> _Task item_
Where "cbtn" occurs in a line of the entries below, copy that line.

━━━ The data ━━━

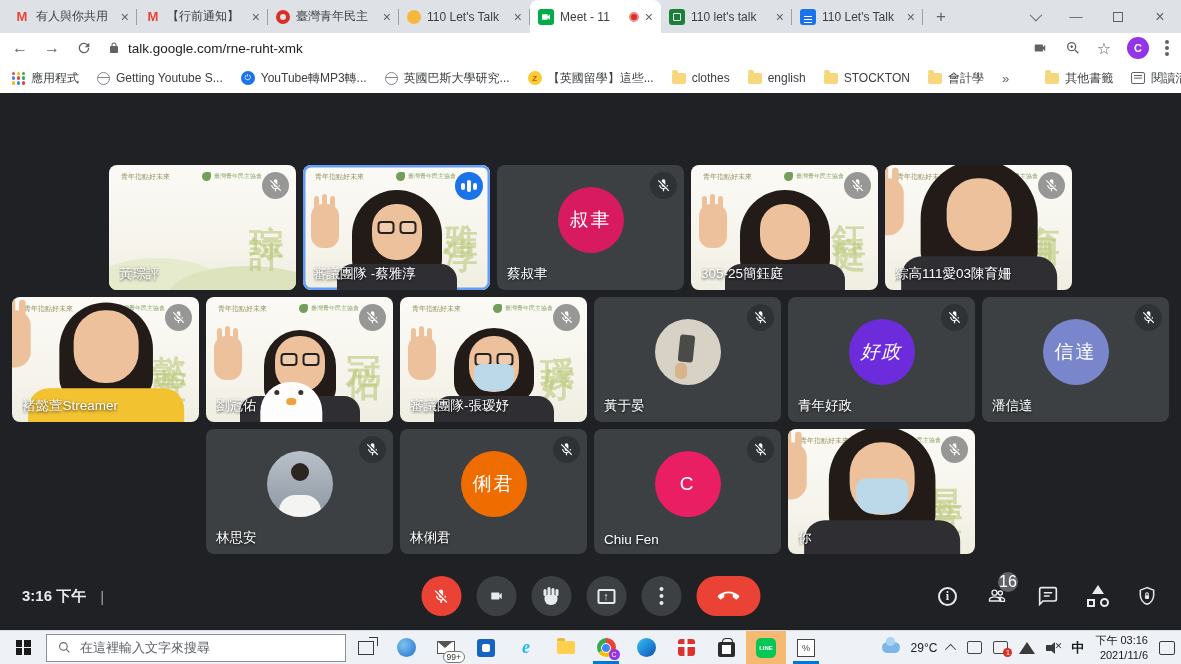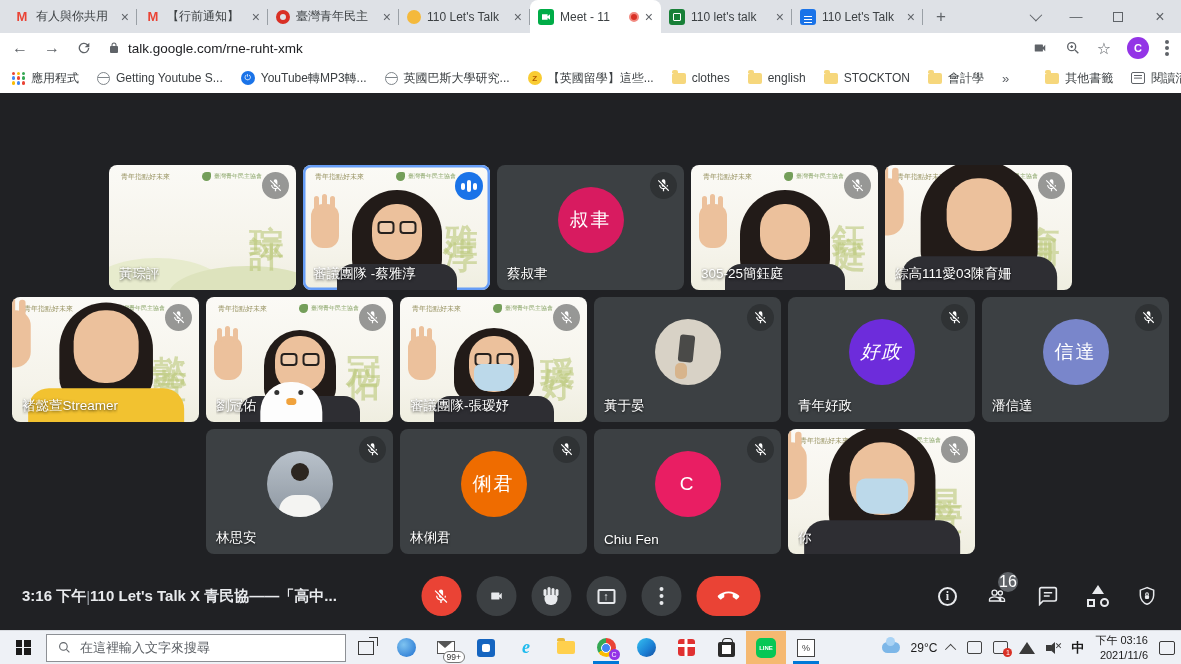--- a/index.html
+++ b/index.html
@@ -106,21 +106,21 @@
   .avcircle { position:absolute; left:50%; top:22px; transform:translateX(-50%); width:66px; height:66px; border-radius:50%; color:#fff; font-size:19px; display:flex; align-items:center; justify-content:center; letter-spacing:2px; z-index:2; }
   .phcircle { position:absolute; left:50%; top:22px; transform:translateX(-50%); width:66px; height:66px; border-radius:50%; overflow:hidden; z-index:2; }
   .ph-phone { background:#d8d2c6; } .ph-phone i { position:absolute; left:24px; top:16px; width:15px; height:27px; background:#4a4a48; border-radius:3px; transform:rotate(6deg); }
   .ph-phone u { position:absolute; left:20px; bottom:6px; width:12px; height:16px; background:#d7b48c; border-radius:5px; }
   .ph-person { background:linear-gradient(180deg,#b9c2cb,#8e97a1); }
   .ph-person i { position:absolute; left:50%; top:12px; transform:translateX(-50%); width:18px; height:18px; background:#2c2620; border-radius:50%; }
   .ph-person u { position:absolute; left:50%; bottom:-4px; transform:translateX(-50%); width:42px; height:26px; background:#f4f4f2; border-radius:16px 16px 0 0; }
 
   
   #meetbar { position:absolute; left:0; right:0; bottom:0; height:68px; color:#e8eaed; }
-  #mb-left { position:absolute; left:22px; top:50%; transform:translateY(-50%); display:flex; align-items:center; font-size:15px; font-weight:bold; }
+  #mb-left { position:absolute; left:22px; top:50%; transform:translateY(-50%); display:flex; align-items:center; gap:14px; font-size:15px; font-weight:bold; }
   #mb-left .sep { color:#9aa0a6; font-weight:normal; }
   #mb-title { max-width:250px; white-space:nowrap; overflow:hidden; }
   #mb-center { position:absolute; left:50%; top:50%; transform:translate(-50%,-50%); display:flex; align-items:center; gap:15px; }
   .cbtn { width:40px; height:40px; border-radius:50%; background:#3c4043; display:flex; align-items:center; justify-content:center; }
   .cbtn.red { background:#ea4335; }
   .cbtn.end { width:64px; border-radius:20px; }
   .dots3 { display:flex; flex-direction:column; gap:3px; } .dots3 i { width:4px; height:4px; border-radius:50%; background:#e8eaed; }
   .presentic { width:18px; height:15px; border:2px solid #e8eaed; border-radius:2px; display:flex; align-items:center; justify-content:center; color:#e8eaed; font-size:11px; font-weight:bold; }
   .handic { display:flex; flex-direction:column; align-items:center; }
   .handic .fgs { display:flex; gap:1.6px; align-items:flex-end; }
@@ -587,21 +587,20 @@
             </svg>
           </div>
           <div class="nameplate">你</div>
         </div>
       </div>
     </div>
   <div id="meetbar">
     <div id="mb-left">
       <span>3:16 下午</span>
       <span class="sep">|</span>
-      <span id="mb-title">110 Let's Talk X 青民協——「高中...</span>
     </div>
     <div id="mb-center">
       <div class="cbtn red">
         <svg width="17" height="17" viewBox="0 0 24 24">
             <path d="M19 11h-1.7c0 .74-.16 1.43-.43 2.05l1.23 1.23c.56-.98.9-2.09.9-3.28zm-4.02.17c0-.06.02-.11.02-.17V5a3 3 0 0 0-6 0v.18l5.98 5.99zM4.27 3L3 4.27l6.01 6.01V11a3 3 0 0 0 3 3c.23 0 .44-.03.65-.08l1.66 1.66c-.71.33-1.5.52-2.31.52-2.76 0-5.3-2.1-5.3-5.1H5c0 3.41 2.72 6.23 6 6.72V21h2v-3.28c.91-.13 1.77-.45 2.54-.9L19.73 21 21 19.73 4.27 3z" fill="#fff"></path>
           </svg>
       </div>
       <div class="cbtn">
         <svg width="18" height="14" viewBox="0 0 24 24">
             <path d="M17 10.5V7c0-.55-.45-1-1-1H4c-.55 0-1 .45-1 1v10c0 .55.45 1 1 1h12c.55 0 1-.45 1-1v-3.5l4 4v-11l-4 4z" fill="#e8eaed"></path>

━━━

> _Exercise solution_
   .cbtn { width:40px; height:40px; border-radius:50%; background:#3c4043; display:flex; align-items:center; justify-content:center; }
   .cbtn.red { background:#ea4335; }
   .cbtn.end { width:64px; border-radius:20px; }
       <div class="cbtn red">
       <div class="cbtn">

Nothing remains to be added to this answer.